Portia Scott

Portia Scott

Nathalie Gordon
January 16, 2023
In The Mix

Portia Scott's Vocal Talent

Once she went for voiceover, this agent knew she was where she belonged.

Margy Rochlin

For a long time, voiceover agent Portia Scott thought it was her destiny to be an actress. She'd earned a master's degree in theater but decided her job as a development executive at Universal was a better fit. Then she dabbled in casting but scuttled that, too. So she was as surprised as anyone when she started representing both youth and adult actors doing voiceover work.

One day, while directing someone in a recording booth, it dawned on her — in a moment of clarity — that she'd found her dream job. "I realized that all the things I learned as an actor could be used in working with my clients," she says. "That's when the joy came. It was like, 'Oh! This is my path.'"

Now the director of voiceover at Coast to Coast Talent Group, Scott downloads roughly 800 auditions a day. Most run about a minute and twenty seconds, maybe a minute-forty for animation. Next comes the evaluating, evaluating, evaluating. Mostly she listens for range, depth, comedic skills and the ability to tell a story in a truthful way.

"Animation has shifted to a live-action [sound]," she says. "I'm looking for authenticity. If you're like, 'I can do all these funny voices!' I'm like, 'Fantastic. But are you an actor? Have you studied the craft? Do you understand it? Do you ask the right questions?' I can hear that."

Then comes the sorting phase: placing submissions in folders marked "Save," "Submit" and the trashcan-of-shattered-dreams folder called "Delete."

Back in March 2020, when Covid shut down most of Hollywood, Scott said the need for voice actors — for dubbing, voice matching, animation, videogames, you name it — grew exponentially. "I think that's because voiceover was all there was," she says, adding that her business is still about three times bigger than it was pre-pandemic.

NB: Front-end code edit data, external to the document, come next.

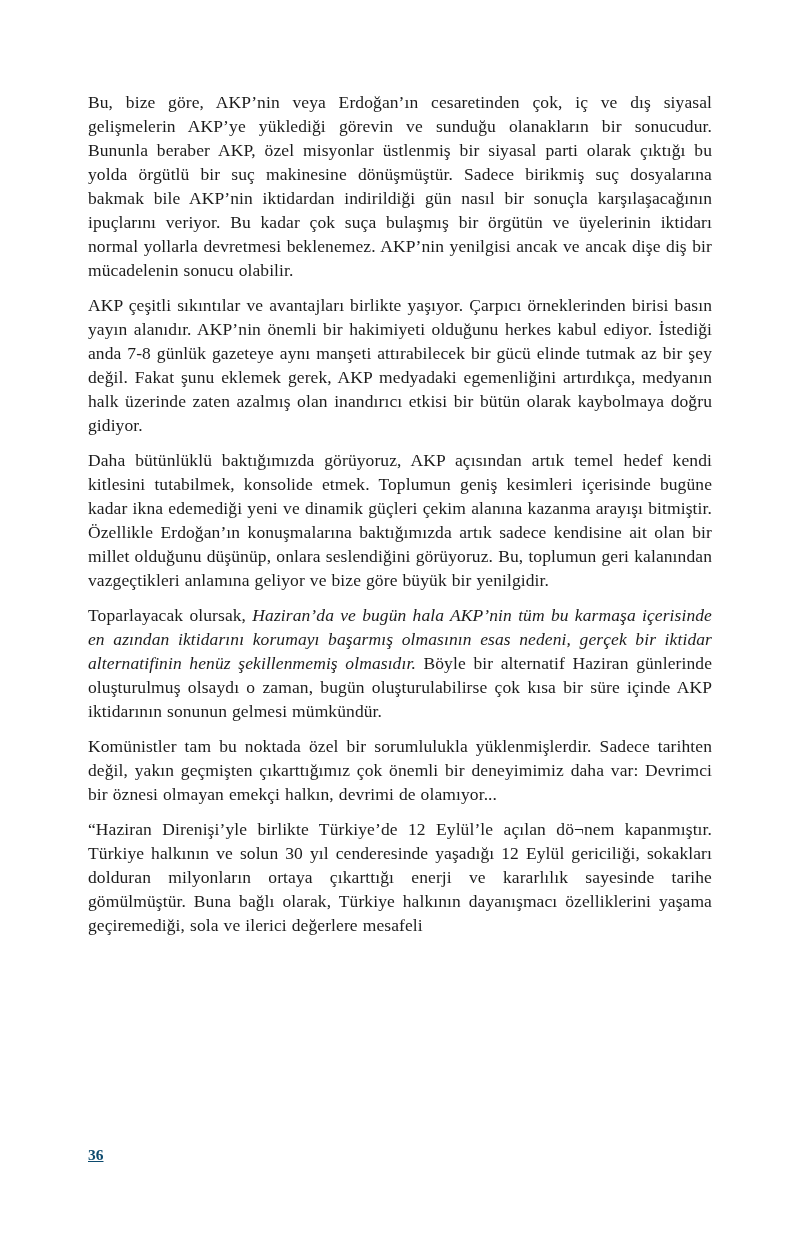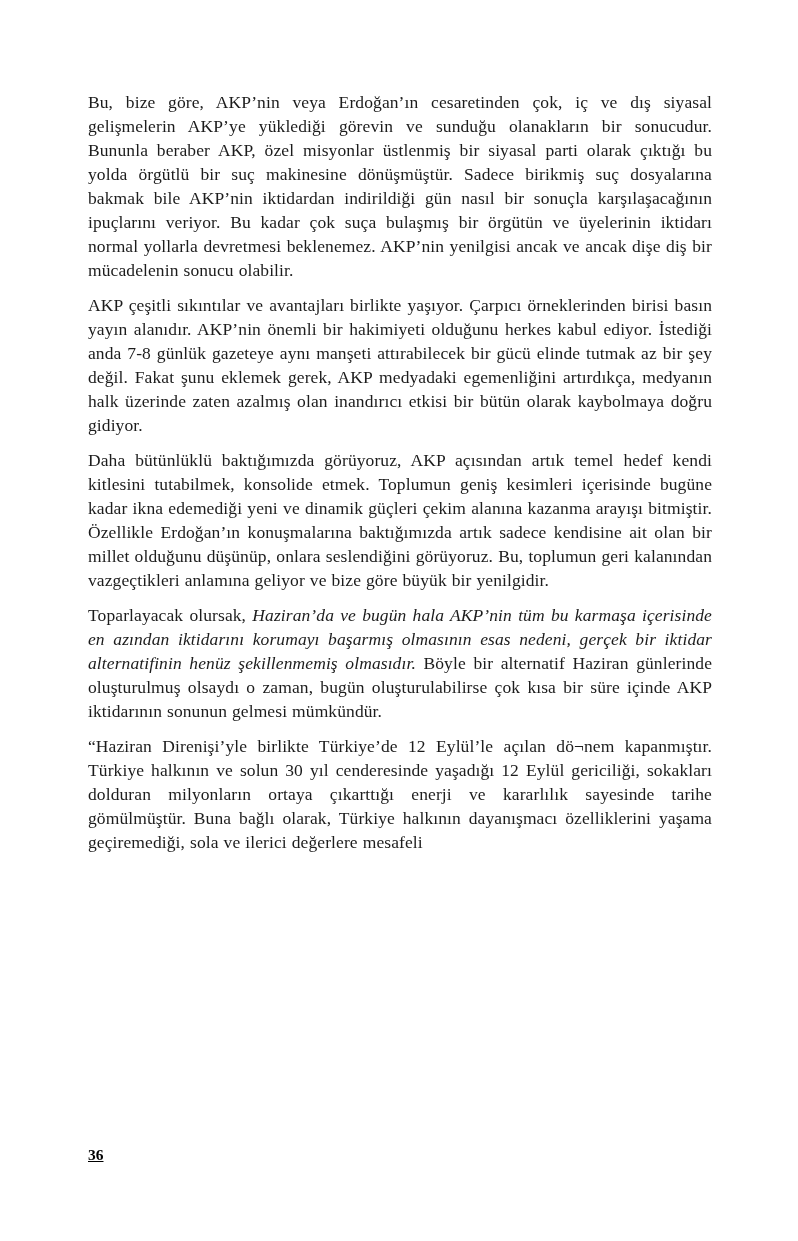--- a/index.html
+++ b/index.html
@@ -45,29 +45,30 @@
   }
   .italic {
     font-style: italic;
   }
   .page-number {
     position: absolute;
     left: 88px;
     top: 1146px;
     font-size: 15.5px;
     font-weight: bold;
-    color: #000000;
+    color: #0c4a6e;
     text-decoration: underline;
   }
 </style>
 </head>
 <body>
 
 <div class="page">
   <div class="text-block">
       <p><span>Bu, bize göre, AKP’nin veya Erdoğan’ın cesaretinden çok, iç ve dış siyasal gelişmelerin AKP’ye yüklediği görevin ve sunduğu olanakların bir sonucudur. Bununla beraber AKP, özel misyonlar üstlenmiş bir siyasal parti olarak çıktığı bu yolda örgütlü bir suç makinesine dönüşmüştür. Sadece birikmiş suç dosyalarına bakmak bile AKP’nin iktidardan indirildiği gün nasıl bir sonuçla karşılaşacağının ipuçlarını veriyor. Bu kadar çok suça bulaşmış bir örgütün ve üyelerinin iktidarı normal yollarla devretmesi beklenemez. AKP’nin yenilgisi ancak ve ancak dişe diş bir mücadelenin sonucu olabilir.</span></p>
       <p><span>AKP çeşitli sıkıntılar ve avantajları birlikte yaşıyor. Çarpıcı örneklerinden birisi basın yayın alanıdır. AKP’nin önemli bir hakimiyeti olduğunu herkes kabul ediyor. İstediği anda 7-8 günlük gazeteye aynı manşeti attırabilecek bir gücü elinde tutmak az bir şey değil. Fakat şunu eklemek gerek, AKP medyadaki egemenliğini artırdıkça, medyanın halk üzerinde zaten azalmış olan inandırıcı etkisi bir bütün olarak kaybolmaya doğru gidiyor.</span></p>
       <p><span>Daha bütünlüklü baktığımızda görüyoruz, AKP açısından artık temel hedef kendi kitlesini tutabilmek, konsolide etmek. Toplumun geniş kesimleri içerisinde bugüne kadar ikna edemediği yeni ve dinamik güçleri çekim alanına kazanma arayışı bitmiştir. Özellikle Erdoğan’ın konuşmalarına baktığımızda artık sadece kendisine ait olan bir millet olduğunu düşünüp, onlara seslendiğini görüyoruz. Bu, toplumun geri kalanından vazgeçtikleri anlamına geliyor ve bize göre büyük bir yenilgidir.</span></p>
       <p><span>Toparlayacak olursak, </span><span class="italic">Haziran’da ve bugün hala AKP’nin tüm bu karmaşa içerisinde en azından iktidarını korumayı başarmış olmasının esas nedeni, gerçek bir iktidar alternatifinin henüz şekillenmemiş olmasıdır.</span><span> Böyle bir alternatif Haziran günlerinde oluşturulmuş olsaydı o zaman, bugün oluşturulabilirse çok kısa bir süre içinde AKP iktidarının sonunun gelmesi mümkündür.</span></p>
+      <p><span>Komünistler tam bu noktada özel bir sorumlulukla yüklenmişlerdir. Sadece tarihten değil, yakın geçmişten çıkarttığımız çok önemli bir deneyimimiz daha var: Devrimci bir öznesi olmayan emekçi halkın, devrimi de olamıyor...</span></p>
       <p><span>“Haziran Direnişi’yle birlikte Türkiye’de 12 Eylül’le açılan dö¬nem kapanmıştır. Türkiye halkının ve solun 30 yıl cenderesinde yaşadığı 12 Eylül gericiliği, sokakları dolduran milyonların ortaya çıkarttığı enerji ve kararlılık sayesinde tarihe gömülmüştür. Buna bağlı olarak, Türkiye halkının dayanışmacı özelliklerini yaşama geçiremediği, sola ve ilerici değerlere mesafeli</span></p>
     </div>
   <div class="page-number">36</div>
 </div>
 
 </body></html>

Coincidentally, Coast to Coast had been urging its talent at least two years before lockdown to build home recording studios, even if that just meant a DIY padded closet with a pop filter and a fancy Sennheiser microphone. "I think that drove business through our doors," she says. "It was like, 'This agency is ready to go.'"

When it comes to diversity in voiceover, Scott sees a need for LGBTQ+ and BIPOC talent — and for representation in boss-lady positions as well. "I'm going to put that on the agency owner," says Scott, the only African-American woman in charge of a top division. "I know all the premier agents. I'm the only one giving face in this space. Expand your scope! Recruit!"